Finland: legal framework

Rental market
31.9% of the population rents, of which 20.1% at market rates.
Legal framework
Governed by the Act on Residential Leases (481/1995). Most of it is default law the parties can vary, but the protective provisions are mandatory.
Deposit
The deposit (vakuus) may be at most three months' rent; a term for a larger deposit is void, and no dedicated blocked account is required.
Notice & termination
On an open-ended lease the tenant's notice is always one month; the landlord's is six months once the tenancy has lasted a year, otherwise three.
Rent increases
Rent is freely agreed, but a mid-term change needs an agreed basis such as an index clause, notified in writing before it takes effect.
Worth knowing
A confirmed reform takes effect on 1 October 2026: landlord notice becomes three or four months, a 14-day deposit-return duty is added, rent-increase notice must give at least a month with no back-dating, and smoking is banned by default.
Landlord risk
The regime is mostly dispositive today, but the October 2026 reform changes the notice, deposit and rent-notice rules a landlord relies on.

The rental agreement

Finnish residential leases are governed by the Act on Residential Leases (laki asuinhuoneiston vuokrauksesta 481/1995, AHVL). Most of it is dispositive law — the parties can agree otherwise unless the Act itself says no — but a handful of tenant-protective provisions are one-sidedly mandatory and can't be validly waived to the tenant's disadvantage.

A lease is either fixed-term or indefinite (§ 4).

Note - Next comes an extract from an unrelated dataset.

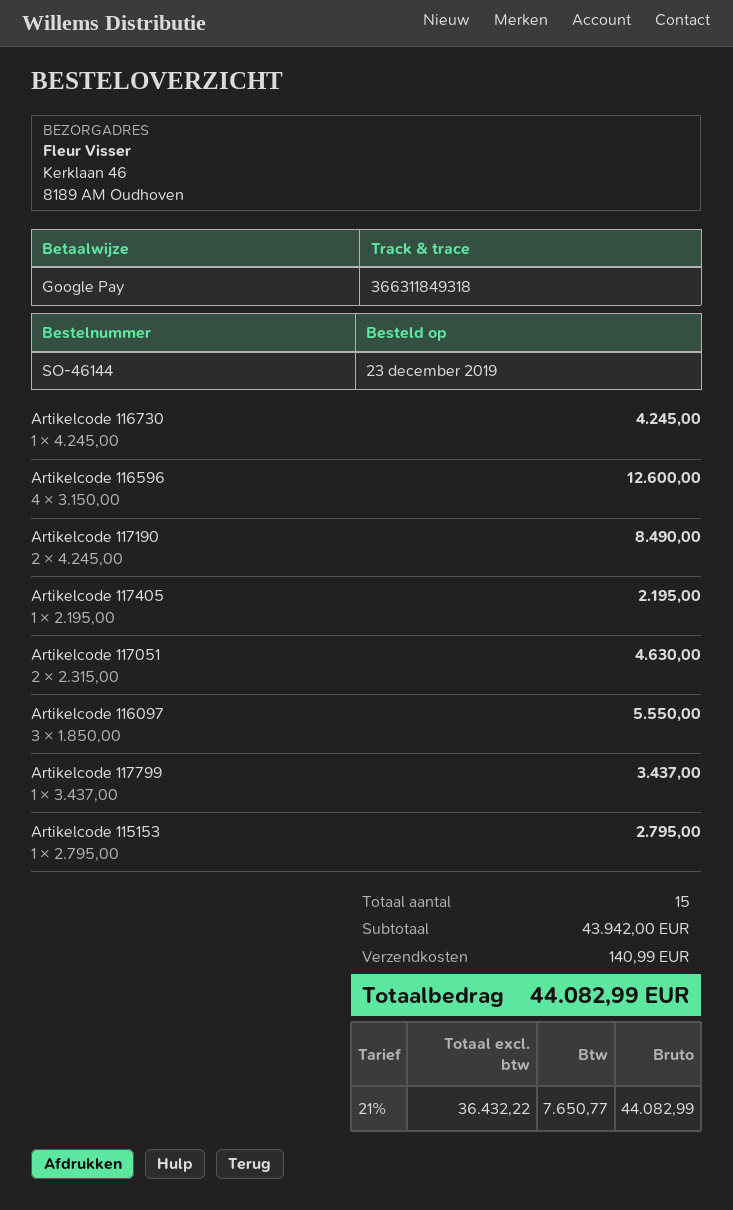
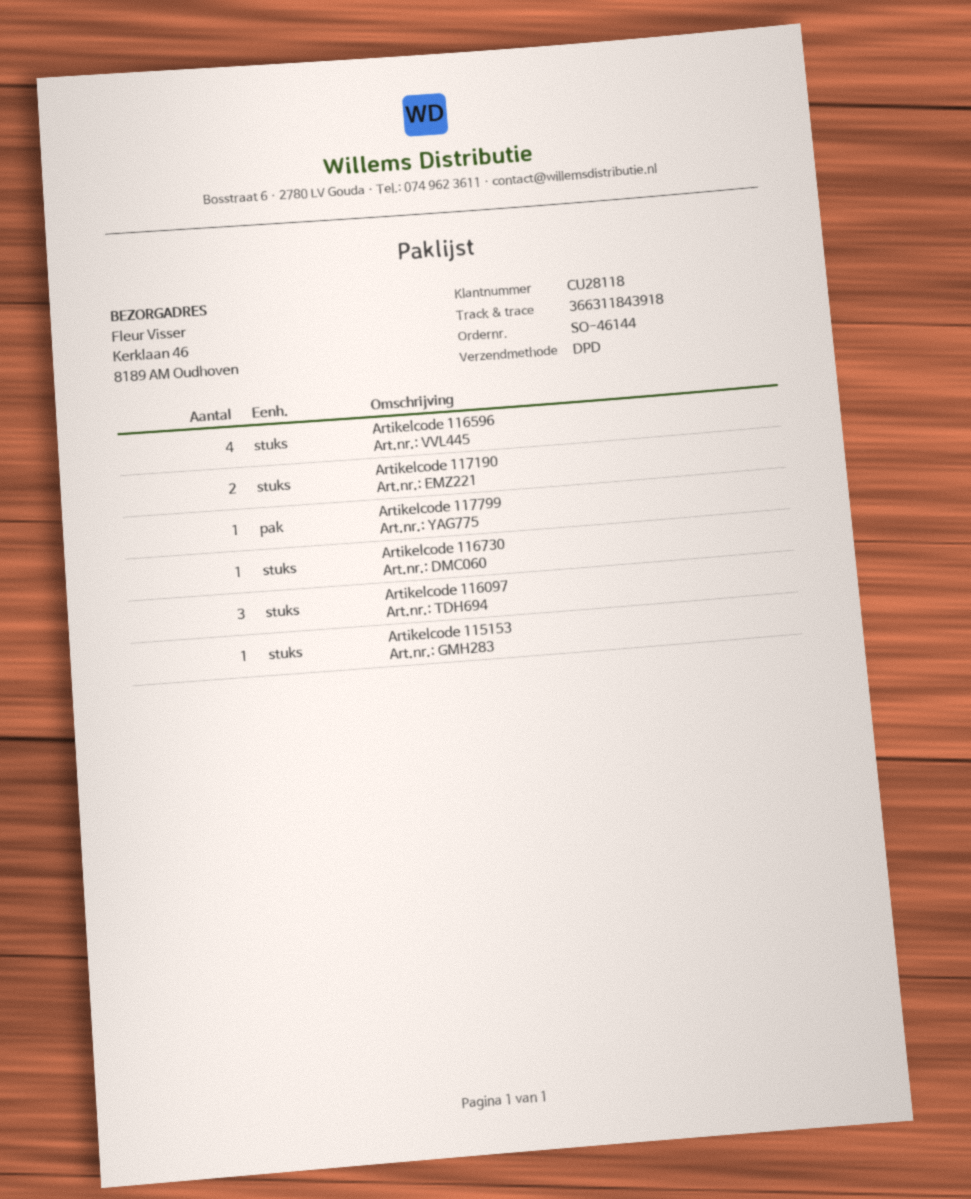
tracking number: 366311849318 -> 366311843918
Artikelcode 117405: 1 -> none
Artikelcode 117051: 2 -> none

A fixed-term lease simply ends at expiry, with no notice needed — but there's a built-in anti-circumvention rule: if the same landlord and tenant agree more than twice in a row on a fixed term of three months or less, the lease is deemed indefinite regardless of what the paperwork says.

  • A tenant may sublet or otherwise pass on residential use of up to half the flat to another person without asking the landlord — going beyond half needs consent, and breaching that is a ground for termination (§§ 17, 61).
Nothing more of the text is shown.